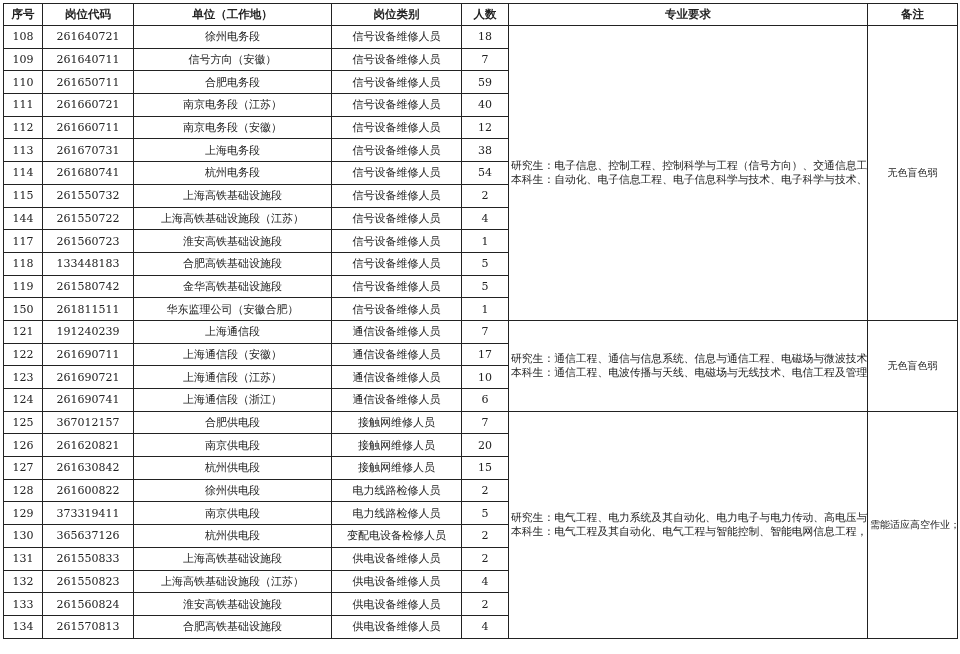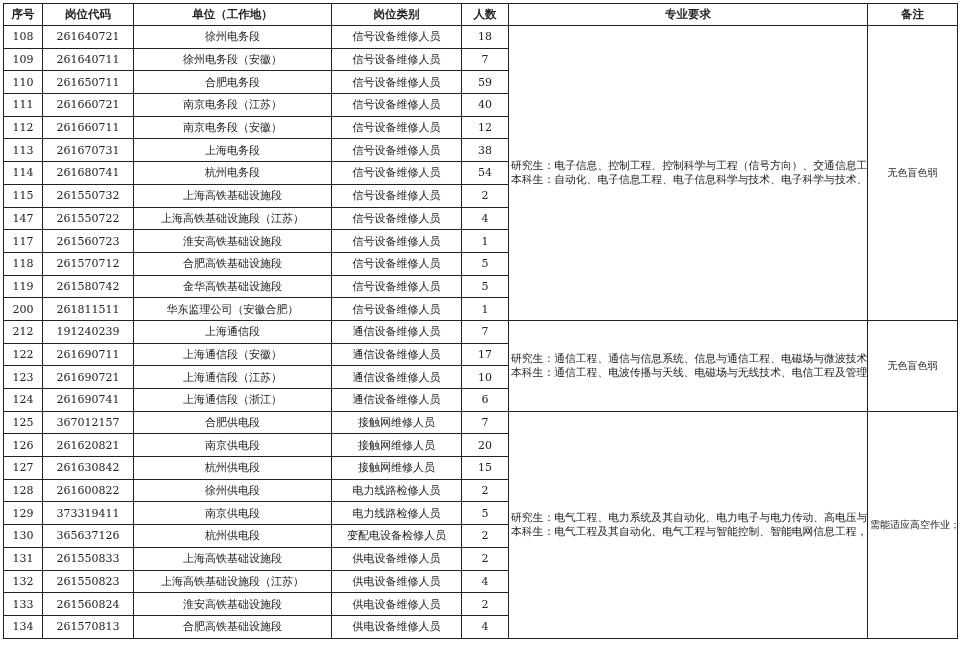--- a/index.html
+++ b/index.html
@@ -58,21 +58,21 @@
         <td>18</td>
         <td class="req" rowspan="13">
           <span class="req-line">研究生：电子信息、控制工程、控制科学与工程（信号方向）、交通信息工程及控制、控制理论与控制工程、检测技术与自动化装置、电路与系统、电子科学与技术、微电子学与固体电子学、信号与信息处理、物理电子学，及相近专业</span>
           <span class="req-line">本科生：自动化、电子信息工程、电子信息科学与技术、电子科学与技术、交通设备与控制工程、光电信息科学与工程、微电子科学与工程、信息工程、轨道交通信号与控制、电气工程及其自动化、电气工程与智能控制、通信工程，及相近专业</span>
         </td>
         <td class="note" rowspan="13">无色盲色弱</td>
       </tr>
       <tr>
         <td>109</td>
         <td>261640711</td>
-        <td>徐州电务段（安徽）</td>
+        <td>信号方向（安徽）</td>
         <td>信号设备维修人员</td>
         <td>7</td>
       </tr>
       <tr>
         <td>110</td>
         <td>261650711</td>
         <td>合肥电务段</td>
         <td>信号设备维修人员</td>
         <td>59</td>
       </tr>
@@ -105,56 +105,56 @@
         <td>54</td>
       </tr>
       <tr>
         <td>115</td>
         <td>261550732</td>
         <td>上海高铁基础设施段</td>
         <td>信号设备维修人员</td>
         <td>2</td>
       </tr>
       <tr>
-        <td>147</td>
+        <td>144</td>
         <td>261550722</td>
         <td>上海高铁基础设施段（江苏）</td>
         <td>信号设备维修人员</td>
         <td>4</td>
       </tr>
       <tr>
         <td>117</td>
         <td>261560723</td>
         <td>淮安高铁基础设施段</td>
         <td>信号设备维修人员</td>
         <td>1</td>
       </tr>
       <tr>
         <td>118</td>
-        <td>261570712</td>
+        <td>133448183</td>
         <td>合肥高铁基础设施段</td>
         <td>信号设备维修人员</td>
         <td>5</td>
       </tr>
       <tr>
         <td>119</td>
         <td>261580742</td>
         <td>金华高铁基础设施段</td>
         <td>信号设备维修人员</td>
         <td>5</td>
       </tr>
       <tr>
-        <td>200</td>
+        <td>150</td>
         <td>261811511</td>
         <td>华东监理公司（安徽合肥）</td>
         <td>信号设备维修人员</td>
         <td>1</td>
       </tr>
       <tr>
-        <td>212</td>
+        <td>121</td>
         <td>191240239</td>
         <td>上海通信段</td>
         <td>通信设备维修人员</td>
         <td>7</td>
         <td class="req" rowspan="4">
           <span class="req-line">研究生：通信工程、通信与信息系统、信息与通信工程、电磁场与微波技术、模式识别与智能系统，及相近专业</span>
           <span class="req-line">本科生：通信工程、电波传播与天线、电磁场与无线技术、电信工程及管理，及相近专业</span>
         </td>
         <td class="note" rowspan="4">无色盲色弱</td>
       </tr>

========================

▶ PROBLEM
Report how many lines in the material above include "rowspan", and give no other words.

▶ OUTPUT OF THE TASK
4